O Banco de Poupança e Crédito (BPC) vai receber (pela primeira vez) dividendos na qualidade de accionista da “A MUNDIAL SEGUROS”, anunciou o presidente do Conselho de Administração da respectiva seguradora, Cláudio Pinheiro, durante a apresentação do desempenho económico e financeiro do exercício de 2025, realizado, recentemente, em Luanda.
A distribuição de dividendos entre os accionistas da “A MUNDIAL SEGUROS”, avançou ainda Cláudio Pinheiro, foi decidida na última assembleia geral daquela instituição financeira não bancária, no dia 24 de Abril de 2026.

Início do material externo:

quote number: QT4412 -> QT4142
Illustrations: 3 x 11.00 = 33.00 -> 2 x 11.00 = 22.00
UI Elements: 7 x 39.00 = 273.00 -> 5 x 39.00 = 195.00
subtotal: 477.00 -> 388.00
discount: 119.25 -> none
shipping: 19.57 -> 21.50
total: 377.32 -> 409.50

Face aos critérios a ter em conta para a sustentabilidade da própria seguradora, explicou o ‘chairman’ da “A MUNDIAL SEGUROS”, ficou estabelecido no respectivo conclave que (apenas) 30% dos proveitos serão distribuídos entre os accionistas, como remuneração do capital investido.

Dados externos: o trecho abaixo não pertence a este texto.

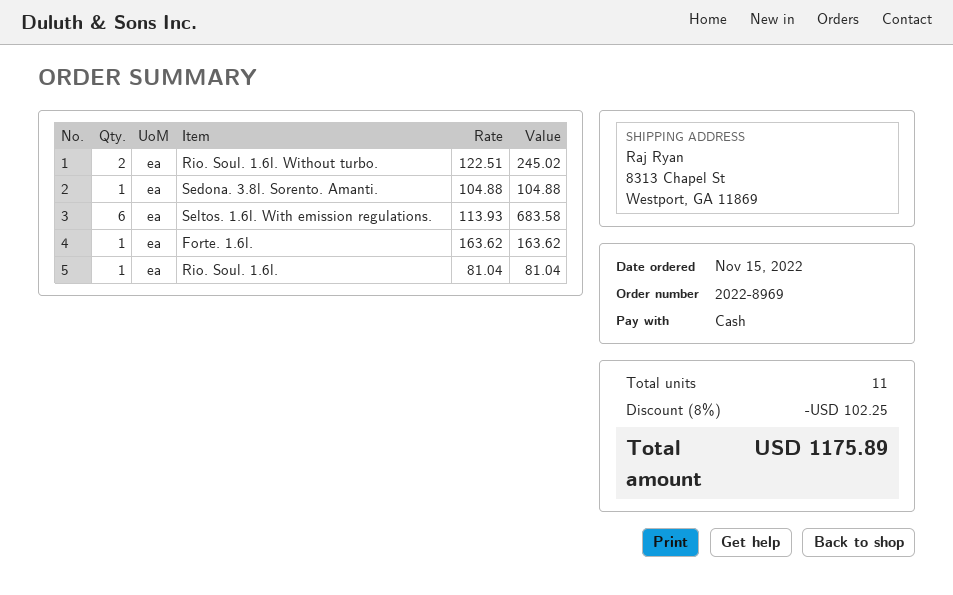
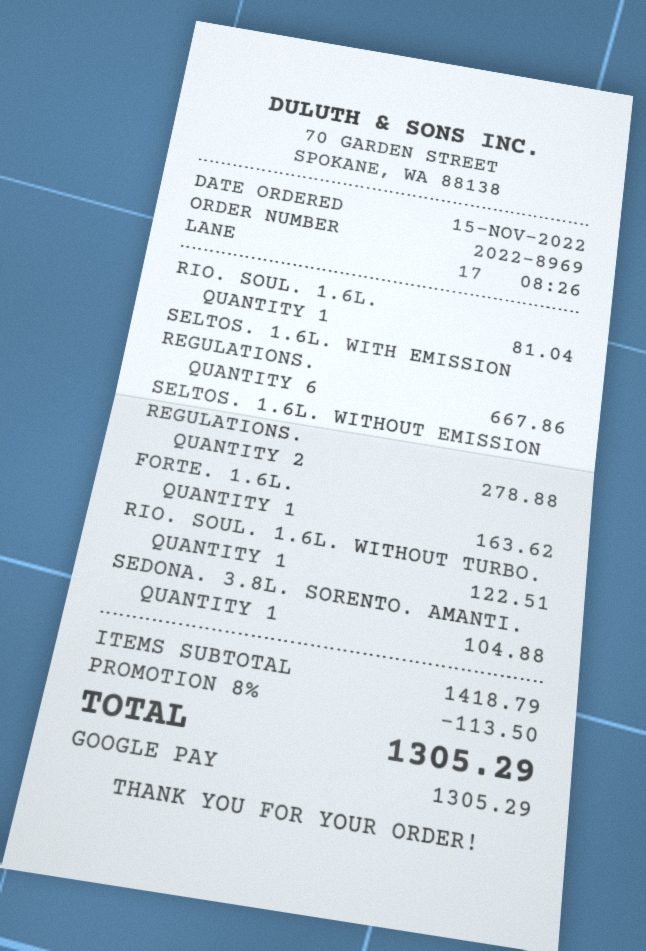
payment method: cash -> Google Pay
Rio. Soul. 1.6l. Without turbo.: 2 for 245.02 -> 1 for 122.51
Seltos. 1.6l. With emission regulations.: 6 for 683.58 -> 6 for 667.86
SELTOS. 1.6L. WITHOUT EMISSION REGULATIONS.: none -> 2 for 278.88
discount: 8% = 102.25 -> 8% = 113.50
total: 1175.89 -> 1305.29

“Merece particular destaque a distribuição de dividendos aos accionistas pela primeira vez na história da companhia, marco que reflecte a maturidade financeira alcançada e a capacidade sustentável de remunerar o investimento dos accionistas”, declarou Cláudio Pinheiro.
Quanto ao desempenho económico e financeiro referente a 2025, “A MUNDIAL SEGUROS”, que tem o BPC como accionista maioritário, lucrou 16 mil milhões de Kwanzas. Um aumento de 23% face ao período homólogo.
Os prémios brutos emitidos no exercício em análise rondaram os 26 mil milhões Kz, reflectindo o crescimento homólogo de 11%. Segundo a administração da sociedade financeira não bancária em causa, foi impulsionado pela confiança do mercado na diversificação da oferta.
O activo (líquido) da participada do BPC no segmento segurador fixou-se em 70 mil milhões Kz. Os capitais próprios atingiram os 39 mil milhões Kz, um crescimento de 73%. Para a administração presidida por Cláudio Pinheiro, respectivo indicador traduz solidez financeira daquela organização.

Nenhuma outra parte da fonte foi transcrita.